WO2023276409A1 - Cam clutch - Google Patents

Abstract

[Problem] To provide a cam clutch that can switch the operation mode without increasing complexity of a structure thereof even when both of an inner ring and an outer ring are used as rotary bodies. [Solution] The present invention comprises an operation mode switching mechanism (180) that switches the state between a free state for permitting relative rotary motions of an inner ring (110) and an outer ring (120) and a locked state for inhibiting the relative rotary motions. The operation mode switching mechanism (180) comprises cam attitude changing portions (185) which are provided so as to be operationally associated with the rotation of a plurality of cams (140) and independently rotatable and which forcibly change the attitudes of the cams by being brought into contact with the cams when being out of phase with the rotation of the plurality of cams (140).

Description

cam clutch

The present invention relates to a cam clutch that can be switched between a free state that permits relative rotational movement between the outer ring and the inner ring and a locked state that prohibits relative rotational movement between the outer ring and the inner ring.

A two-way clutch capable of switching between driving and idling in both forward and reverse directions is known as a clutch that controls transmission and cutoff of rotational force.
A type of two-way clutch has a locked state that prohibits relative rotational movement between the inner and outer rings (transmits rotational force) and permits relative rotational movement between the inner and outer rings (blocks rotational force). Switching to the free state is performed by tilting a cam or a sprag (see, for example, Patent Documents 1 and 2).

Further, in Patent Document 3, a retainer that holds both a first sprag and a second sprag biased by biasing means so that the rotation lock direction is reversed is controlled to It is possible to switch between three operation modes: a bidirectional free mode that allows rotation in both directions, a unidirectional lock mode that allows rotation only in the forward direction, and a unidirectional lock mode that allows rotation only in the reverse direction. A clutch is described which is constructed in

JP 2011-220509 A JP-A-11-182589 Japanese Unexamined Patent Application Publication No. 2011-231828 JP 2020-190255 A

Therefore, in the two-way clutch disclosed in Patent Document 1, when the input-side rotor rotates relative to the output-side rotor, the sprags tilt in the same direction as the rotation direction of the input-side rotor. Engagement and disengagement between the input-side rotating body and the output-side rotating body are switched. Therefore, there is a problem that time loss occurs when the rotation direction is switched, resulting in poor responsiveness. Also, the two-way clutch described in Patent Document 2 has the same problem.
The two-way clutch described in Patent Document 3 uses a leaf spring-like member to enable simultaneous power transmission in both directions. However, because power is transmitted by friction, there is a problem that the torque that can be transmitted to the size of the two-way clutch is small.
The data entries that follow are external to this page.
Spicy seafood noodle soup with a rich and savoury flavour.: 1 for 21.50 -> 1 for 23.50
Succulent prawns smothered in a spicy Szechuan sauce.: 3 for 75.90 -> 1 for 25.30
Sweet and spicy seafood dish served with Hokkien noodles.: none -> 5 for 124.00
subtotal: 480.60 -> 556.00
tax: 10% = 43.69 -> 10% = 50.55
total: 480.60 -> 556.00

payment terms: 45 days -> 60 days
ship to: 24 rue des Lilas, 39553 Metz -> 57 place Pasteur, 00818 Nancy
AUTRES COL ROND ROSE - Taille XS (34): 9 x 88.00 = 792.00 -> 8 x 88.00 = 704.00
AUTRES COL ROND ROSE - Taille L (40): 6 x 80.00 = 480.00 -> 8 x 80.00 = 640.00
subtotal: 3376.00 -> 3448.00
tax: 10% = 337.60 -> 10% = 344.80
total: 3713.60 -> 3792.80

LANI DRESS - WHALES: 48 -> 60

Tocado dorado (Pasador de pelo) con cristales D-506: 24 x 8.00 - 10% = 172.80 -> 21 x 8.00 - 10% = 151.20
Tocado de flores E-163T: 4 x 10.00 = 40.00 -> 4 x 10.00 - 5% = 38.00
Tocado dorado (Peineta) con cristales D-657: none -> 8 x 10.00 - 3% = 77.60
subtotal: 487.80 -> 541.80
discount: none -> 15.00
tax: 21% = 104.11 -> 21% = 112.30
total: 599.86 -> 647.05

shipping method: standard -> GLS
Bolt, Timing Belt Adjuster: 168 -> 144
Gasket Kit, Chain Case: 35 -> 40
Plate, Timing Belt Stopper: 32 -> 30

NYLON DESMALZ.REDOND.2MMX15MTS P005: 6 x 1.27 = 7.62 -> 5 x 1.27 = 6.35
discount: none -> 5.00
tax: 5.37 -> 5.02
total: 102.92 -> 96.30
The purpose of the present application is to provide a cam clutch that solves such problems, has a simple structure, can switch operation modes, has high responsiveness, and can secure a desired torque capacity. A person invented a cam clutch having an operation mode switching mechanism shown in Patent Document 4.
In the first, second, and fourth embodiments of the cam clutch described in Patent Document 4, when the outer ring is used as a rotating body, a complicated mechanism is required to operate the operation mode switching mechanism from the stationary side. There was a problem.
Moreover, in the third embodiment, there is a problem that a cam of a special shape is required and the size in the axial direction becomes large.

SUMMARY OF THE INVENTION It is an object of the present invention to solve these problems and to provide a cam clutch capable of switching the operation mode without complicating the structure even if both the inner ring and the outer ring are used as rotating bodies. do.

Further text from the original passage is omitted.